## TRY IT
Would you please return the lines of the entries below starting at the line that has "row order: disease_name" and ending at the line that has "Hardik Pandya | BF updated: 157 -> 141", both included, exactly as they are?

## MATERIAL SUPPLIED
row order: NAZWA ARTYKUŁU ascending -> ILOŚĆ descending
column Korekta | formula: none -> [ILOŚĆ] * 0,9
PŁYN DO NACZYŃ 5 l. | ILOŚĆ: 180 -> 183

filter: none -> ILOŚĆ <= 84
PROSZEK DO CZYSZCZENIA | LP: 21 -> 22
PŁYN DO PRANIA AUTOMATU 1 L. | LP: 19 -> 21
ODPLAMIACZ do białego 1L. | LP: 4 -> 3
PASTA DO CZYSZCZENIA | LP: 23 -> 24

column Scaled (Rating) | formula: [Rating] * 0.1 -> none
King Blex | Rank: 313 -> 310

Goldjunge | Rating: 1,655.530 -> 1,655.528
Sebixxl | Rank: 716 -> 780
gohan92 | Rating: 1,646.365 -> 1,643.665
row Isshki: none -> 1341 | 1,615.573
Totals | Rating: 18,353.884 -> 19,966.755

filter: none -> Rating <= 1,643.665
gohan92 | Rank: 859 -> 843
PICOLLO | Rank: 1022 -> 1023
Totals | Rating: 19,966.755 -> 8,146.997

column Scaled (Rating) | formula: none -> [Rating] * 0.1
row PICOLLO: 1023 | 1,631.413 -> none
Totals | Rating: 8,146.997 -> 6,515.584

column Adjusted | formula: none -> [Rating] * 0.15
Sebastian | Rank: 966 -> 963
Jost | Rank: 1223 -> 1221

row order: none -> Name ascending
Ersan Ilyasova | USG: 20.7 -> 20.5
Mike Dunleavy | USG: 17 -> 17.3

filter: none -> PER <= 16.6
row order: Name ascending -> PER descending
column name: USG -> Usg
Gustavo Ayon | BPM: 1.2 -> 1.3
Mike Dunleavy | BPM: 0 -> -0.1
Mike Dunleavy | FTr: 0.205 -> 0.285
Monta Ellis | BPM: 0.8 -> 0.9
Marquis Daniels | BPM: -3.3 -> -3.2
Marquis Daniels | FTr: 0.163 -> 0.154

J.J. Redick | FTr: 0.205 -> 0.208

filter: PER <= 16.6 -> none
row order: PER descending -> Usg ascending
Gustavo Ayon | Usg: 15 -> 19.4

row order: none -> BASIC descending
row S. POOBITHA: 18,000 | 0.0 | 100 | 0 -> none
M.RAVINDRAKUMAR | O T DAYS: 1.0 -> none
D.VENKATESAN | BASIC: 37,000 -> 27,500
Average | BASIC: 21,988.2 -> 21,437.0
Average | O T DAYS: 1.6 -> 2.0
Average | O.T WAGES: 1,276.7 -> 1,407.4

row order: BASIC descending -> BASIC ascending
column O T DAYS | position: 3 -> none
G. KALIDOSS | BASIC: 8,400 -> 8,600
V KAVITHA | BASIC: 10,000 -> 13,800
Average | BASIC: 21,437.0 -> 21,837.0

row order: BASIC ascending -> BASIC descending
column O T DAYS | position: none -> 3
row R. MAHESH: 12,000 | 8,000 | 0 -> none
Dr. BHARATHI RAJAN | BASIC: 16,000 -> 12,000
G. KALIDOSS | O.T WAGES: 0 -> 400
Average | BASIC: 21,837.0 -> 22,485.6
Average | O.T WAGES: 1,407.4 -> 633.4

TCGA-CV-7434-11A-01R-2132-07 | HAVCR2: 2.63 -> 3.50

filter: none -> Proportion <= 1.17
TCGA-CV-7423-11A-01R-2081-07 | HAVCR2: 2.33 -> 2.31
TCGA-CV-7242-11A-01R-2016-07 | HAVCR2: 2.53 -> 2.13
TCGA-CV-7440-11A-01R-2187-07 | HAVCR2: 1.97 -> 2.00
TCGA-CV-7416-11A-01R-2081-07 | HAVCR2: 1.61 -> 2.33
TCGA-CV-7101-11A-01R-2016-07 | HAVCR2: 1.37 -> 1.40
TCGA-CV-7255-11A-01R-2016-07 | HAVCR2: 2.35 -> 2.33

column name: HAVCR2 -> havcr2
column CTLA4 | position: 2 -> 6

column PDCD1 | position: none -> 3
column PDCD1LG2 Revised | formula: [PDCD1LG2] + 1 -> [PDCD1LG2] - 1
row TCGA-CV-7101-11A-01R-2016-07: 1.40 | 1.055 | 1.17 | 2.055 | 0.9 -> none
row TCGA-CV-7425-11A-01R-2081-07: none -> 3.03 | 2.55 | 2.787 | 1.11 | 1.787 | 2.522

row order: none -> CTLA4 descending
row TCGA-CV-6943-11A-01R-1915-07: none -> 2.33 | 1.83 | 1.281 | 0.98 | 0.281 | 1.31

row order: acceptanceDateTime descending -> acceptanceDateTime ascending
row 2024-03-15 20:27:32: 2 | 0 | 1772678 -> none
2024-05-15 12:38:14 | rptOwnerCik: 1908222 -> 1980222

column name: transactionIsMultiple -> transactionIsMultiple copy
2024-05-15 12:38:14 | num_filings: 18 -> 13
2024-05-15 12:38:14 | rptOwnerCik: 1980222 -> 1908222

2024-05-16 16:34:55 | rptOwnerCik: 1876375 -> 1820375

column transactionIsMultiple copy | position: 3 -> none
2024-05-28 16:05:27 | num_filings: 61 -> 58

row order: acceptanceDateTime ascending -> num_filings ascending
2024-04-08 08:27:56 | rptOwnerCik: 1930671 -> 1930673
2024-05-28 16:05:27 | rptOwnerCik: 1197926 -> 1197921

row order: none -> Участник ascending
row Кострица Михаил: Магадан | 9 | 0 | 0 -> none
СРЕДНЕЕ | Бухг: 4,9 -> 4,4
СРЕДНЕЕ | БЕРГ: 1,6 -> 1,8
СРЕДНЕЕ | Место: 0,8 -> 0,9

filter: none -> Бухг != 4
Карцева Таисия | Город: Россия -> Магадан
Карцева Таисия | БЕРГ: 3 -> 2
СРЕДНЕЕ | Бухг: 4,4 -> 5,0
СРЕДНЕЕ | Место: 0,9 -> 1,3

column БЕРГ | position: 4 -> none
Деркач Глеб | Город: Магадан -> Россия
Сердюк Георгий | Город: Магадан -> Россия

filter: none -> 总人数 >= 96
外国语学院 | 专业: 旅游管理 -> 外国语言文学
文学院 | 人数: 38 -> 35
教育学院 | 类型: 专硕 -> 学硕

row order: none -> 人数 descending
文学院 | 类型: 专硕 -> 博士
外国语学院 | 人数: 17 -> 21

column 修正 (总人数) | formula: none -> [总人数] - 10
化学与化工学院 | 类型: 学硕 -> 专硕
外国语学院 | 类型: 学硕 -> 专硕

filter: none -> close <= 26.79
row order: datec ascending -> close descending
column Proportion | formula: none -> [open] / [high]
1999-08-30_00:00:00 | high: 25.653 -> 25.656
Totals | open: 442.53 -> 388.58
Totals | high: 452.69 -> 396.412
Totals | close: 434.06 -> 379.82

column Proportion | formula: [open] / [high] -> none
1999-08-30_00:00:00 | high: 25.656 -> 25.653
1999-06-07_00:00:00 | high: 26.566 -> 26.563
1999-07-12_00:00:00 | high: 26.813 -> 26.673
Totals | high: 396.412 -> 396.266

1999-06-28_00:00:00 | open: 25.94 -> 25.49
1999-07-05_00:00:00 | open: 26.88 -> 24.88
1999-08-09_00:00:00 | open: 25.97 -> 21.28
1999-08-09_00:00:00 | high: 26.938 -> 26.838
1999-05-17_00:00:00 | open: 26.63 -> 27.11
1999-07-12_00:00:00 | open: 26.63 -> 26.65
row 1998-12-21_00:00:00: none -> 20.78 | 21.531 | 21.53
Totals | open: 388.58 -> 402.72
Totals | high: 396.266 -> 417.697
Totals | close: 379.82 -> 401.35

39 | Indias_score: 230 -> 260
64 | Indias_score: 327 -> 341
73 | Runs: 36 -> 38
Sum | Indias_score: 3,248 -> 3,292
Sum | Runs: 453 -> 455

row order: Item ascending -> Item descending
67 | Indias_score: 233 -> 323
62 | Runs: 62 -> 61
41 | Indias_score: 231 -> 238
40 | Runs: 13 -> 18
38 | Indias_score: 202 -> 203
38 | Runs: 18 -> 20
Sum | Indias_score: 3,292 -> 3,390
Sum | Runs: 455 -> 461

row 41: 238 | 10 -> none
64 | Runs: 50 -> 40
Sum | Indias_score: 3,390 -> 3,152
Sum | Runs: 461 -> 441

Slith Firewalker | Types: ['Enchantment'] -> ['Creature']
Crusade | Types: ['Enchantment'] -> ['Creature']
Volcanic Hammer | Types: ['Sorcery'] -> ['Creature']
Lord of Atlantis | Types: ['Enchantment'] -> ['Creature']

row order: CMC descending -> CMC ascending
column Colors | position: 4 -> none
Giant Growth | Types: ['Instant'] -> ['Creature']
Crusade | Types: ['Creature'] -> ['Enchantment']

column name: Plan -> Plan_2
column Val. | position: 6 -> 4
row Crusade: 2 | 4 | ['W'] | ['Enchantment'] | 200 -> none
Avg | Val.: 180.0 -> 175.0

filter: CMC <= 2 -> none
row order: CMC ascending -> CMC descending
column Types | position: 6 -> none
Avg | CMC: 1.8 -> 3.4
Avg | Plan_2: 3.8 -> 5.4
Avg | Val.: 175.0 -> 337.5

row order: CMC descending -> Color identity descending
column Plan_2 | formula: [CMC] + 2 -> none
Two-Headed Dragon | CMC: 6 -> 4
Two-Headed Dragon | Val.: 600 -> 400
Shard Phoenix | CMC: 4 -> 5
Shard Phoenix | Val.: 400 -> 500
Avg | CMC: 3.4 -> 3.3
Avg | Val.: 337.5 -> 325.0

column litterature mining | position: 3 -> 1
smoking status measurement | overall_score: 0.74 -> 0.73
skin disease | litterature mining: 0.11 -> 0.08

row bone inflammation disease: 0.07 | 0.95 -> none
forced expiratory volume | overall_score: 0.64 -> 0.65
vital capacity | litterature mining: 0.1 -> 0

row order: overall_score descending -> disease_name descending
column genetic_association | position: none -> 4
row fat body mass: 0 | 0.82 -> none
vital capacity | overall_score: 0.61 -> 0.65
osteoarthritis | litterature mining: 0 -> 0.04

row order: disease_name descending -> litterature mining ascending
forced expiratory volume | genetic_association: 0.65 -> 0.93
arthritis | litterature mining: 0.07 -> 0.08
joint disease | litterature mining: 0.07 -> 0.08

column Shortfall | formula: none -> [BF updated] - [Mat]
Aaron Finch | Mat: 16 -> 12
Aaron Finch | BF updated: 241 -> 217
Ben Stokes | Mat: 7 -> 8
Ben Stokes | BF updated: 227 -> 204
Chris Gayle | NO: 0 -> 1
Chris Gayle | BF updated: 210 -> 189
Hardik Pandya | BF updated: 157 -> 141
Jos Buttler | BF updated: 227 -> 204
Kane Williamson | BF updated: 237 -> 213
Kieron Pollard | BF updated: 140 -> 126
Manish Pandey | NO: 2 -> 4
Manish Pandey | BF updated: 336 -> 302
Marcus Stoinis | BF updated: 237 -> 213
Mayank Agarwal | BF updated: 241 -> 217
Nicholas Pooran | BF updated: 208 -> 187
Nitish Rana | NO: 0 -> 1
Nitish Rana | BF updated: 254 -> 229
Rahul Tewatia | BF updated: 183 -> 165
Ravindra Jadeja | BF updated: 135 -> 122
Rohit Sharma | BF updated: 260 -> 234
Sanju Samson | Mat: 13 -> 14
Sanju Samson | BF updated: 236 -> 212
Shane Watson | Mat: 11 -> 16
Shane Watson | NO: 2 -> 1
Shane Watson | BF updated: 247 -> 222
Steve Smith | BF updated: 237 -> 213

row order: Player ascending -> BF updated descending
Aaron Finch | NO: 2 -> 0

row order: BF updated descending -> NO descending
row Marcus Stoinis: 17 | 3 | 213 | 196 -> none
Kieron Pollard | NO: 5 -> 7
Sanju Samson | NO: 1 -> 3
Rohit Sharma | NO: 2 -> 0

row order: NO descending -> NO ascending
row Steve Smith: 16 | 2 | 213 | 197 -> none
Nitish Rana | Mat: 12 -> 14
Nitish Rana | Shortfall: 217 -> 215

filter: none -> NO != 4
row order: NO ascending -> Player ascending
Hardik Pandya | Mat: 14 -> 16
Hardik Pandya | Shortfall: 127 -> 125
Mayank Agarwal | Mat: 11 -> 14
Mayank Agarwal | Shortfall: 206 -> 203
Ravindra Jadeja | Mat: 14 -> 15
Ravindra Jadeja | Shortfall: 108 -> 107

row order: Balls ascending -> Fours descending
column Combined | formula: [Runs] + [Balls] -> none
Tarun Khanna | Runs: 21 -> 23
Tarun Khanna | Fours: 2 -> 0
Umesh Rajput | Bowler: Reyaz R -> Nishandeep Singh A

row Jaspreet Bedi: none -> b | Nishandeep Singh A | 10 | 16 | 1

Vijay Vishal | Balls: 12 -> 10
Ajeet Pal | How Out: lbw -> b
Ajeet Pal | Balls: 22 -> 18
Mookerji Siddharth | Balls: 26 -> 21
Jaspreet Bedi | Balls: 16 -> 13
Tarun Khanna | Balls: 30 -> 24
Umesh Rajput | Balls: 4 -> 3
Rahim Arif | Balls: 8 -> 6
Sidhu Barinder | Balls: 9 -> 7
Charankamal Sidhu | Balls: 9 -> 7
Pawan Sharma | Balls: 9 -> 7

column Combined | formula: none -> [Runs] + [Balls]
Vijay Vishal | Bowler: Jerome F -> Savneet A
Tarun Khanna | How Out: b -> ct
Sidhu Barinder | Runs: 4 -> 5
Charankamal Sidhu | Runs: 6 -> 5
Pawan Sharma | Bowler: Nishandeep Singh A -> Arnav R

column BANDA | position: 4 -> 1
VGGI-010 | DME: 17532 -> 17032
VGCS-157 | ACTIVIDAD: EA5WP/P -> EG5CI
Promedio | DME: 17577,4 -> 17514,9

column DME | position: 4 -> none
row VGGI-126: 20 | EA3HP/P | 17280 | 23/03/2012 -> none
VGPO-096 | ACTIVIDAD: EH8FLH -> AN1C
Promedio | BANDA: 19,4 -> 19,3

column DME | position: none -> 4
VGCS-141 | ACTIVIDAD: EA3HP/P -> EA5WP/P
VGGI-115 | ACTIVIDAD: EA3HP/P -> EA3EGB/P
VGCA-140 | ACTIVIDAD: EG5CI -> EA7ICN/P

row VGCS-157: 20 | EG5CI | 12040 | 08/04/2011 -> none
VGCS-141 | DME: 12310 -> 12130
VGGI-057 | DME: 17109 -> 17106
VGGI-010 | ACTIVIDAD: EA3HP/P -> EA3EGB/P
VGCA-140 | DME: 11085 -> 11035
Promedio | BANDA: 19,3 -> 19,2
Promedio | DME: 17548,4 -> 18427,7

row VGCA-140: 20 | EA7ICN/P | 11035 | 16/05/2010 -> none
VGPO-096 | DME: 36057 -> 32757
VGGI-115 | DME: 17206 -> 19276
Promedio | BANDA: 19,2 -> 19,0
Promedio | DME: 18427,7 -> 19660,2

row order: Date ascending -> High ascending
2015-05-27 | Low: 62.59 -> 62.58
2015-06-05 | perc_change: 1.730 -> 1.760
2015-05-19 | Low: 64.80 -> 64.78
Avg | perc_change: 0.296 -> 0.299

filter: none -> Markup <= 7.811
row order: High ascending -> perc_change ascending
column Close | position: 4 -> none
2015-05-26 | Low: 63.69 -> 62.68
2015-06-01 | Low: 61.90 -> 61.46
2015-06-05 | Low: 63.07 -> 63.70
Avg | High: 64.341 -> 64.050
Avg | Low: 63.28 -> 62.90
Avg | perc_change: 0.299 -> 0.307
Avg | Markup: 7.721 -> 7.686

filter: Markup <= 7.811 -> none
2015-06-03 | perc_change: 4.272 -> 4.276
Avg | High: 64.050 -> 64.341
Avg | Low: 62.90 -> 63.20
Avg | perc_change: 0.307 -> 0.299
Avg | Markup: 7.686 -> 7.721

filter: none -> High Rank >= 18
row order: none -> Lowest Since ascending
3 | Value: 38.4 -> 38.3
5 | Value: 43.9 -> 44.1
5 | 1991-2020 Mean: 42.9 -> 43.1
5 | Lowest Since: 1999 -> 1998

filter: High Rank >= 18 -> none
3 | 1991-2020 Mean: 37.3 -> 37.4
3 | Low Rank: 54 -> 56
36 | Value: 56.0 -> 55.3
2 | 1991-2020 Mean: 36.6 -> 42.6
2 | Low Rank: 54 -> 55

## OUTPUT OF THE TASK
row order: disease_name descending -> litterature mining ascending
forced expiratory volume | genetic_association: 0.65 -> 0.93
arthritis | litterature mining: 0.07 -> 0.08
joint disease | litterature mining: 0.07 -> 0.08

column Shortfall | formula: none -> [BF updated] - [Mat]
Aaron Finch | Mat: 16 -> 12
Aaron Finch | BF updated: 241 -> 217
Ben Stokes | Mat: 7 -> 8
Ben Stokes | BF updated: 227 -> 204
Chris Gayle | NO: 0 -> 1
Chris Gayle | BF updated: 210 -> 189
Hardik Pandya | BF updated: 157 -> 141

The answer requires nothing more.